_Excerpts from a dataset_
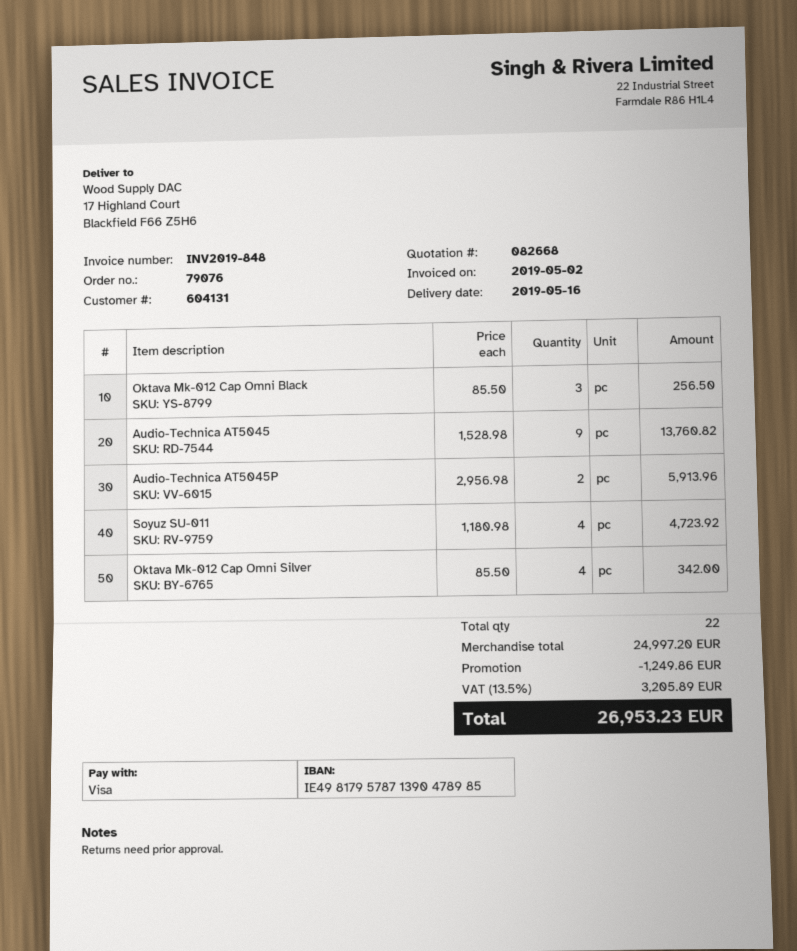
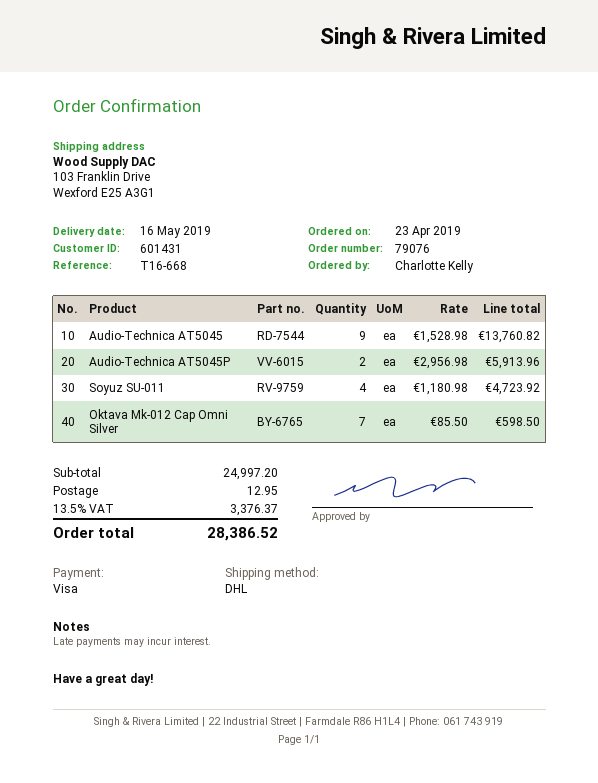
customer number: 604131 -> 601431
ship to: 17 Highland Court, Blackfield F66 Z5H6 -> 103 Franklin Drive, Wexford E25 A3G1
Oktava Mk-012 Cap Omni Black: 3 x 85.50 = 256.50 -> none
Oktava Mk-012 Cap Omni Silver: 4 x 85.50 = 342.00 -> 7 x 85.50 = 598.50
discount: 1249.86 -> none
shipping: none -> 12.95
tax: 13.5% = 3205.89 -> 13.5% = 3376.37
total: 26953.23 -> 28386.52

_Required action_
Copy out the lines starting at the one containing "Oktava Mk-012 Cap Omni Silver: 4" and ending with the last line of the entries. Include nothing else.

_Completed task_
Oktava Mk-012 Cap Omni Silver: 4 x 85.50 = 342.00 -> 7 x 85.50 = 598.50
discount: 1249.86 -> none
shipping: none -> 12.95
tax: 13.5% = 3205.89 -> 13.5% = 3376.37
total: 26953.23 -> 28386.52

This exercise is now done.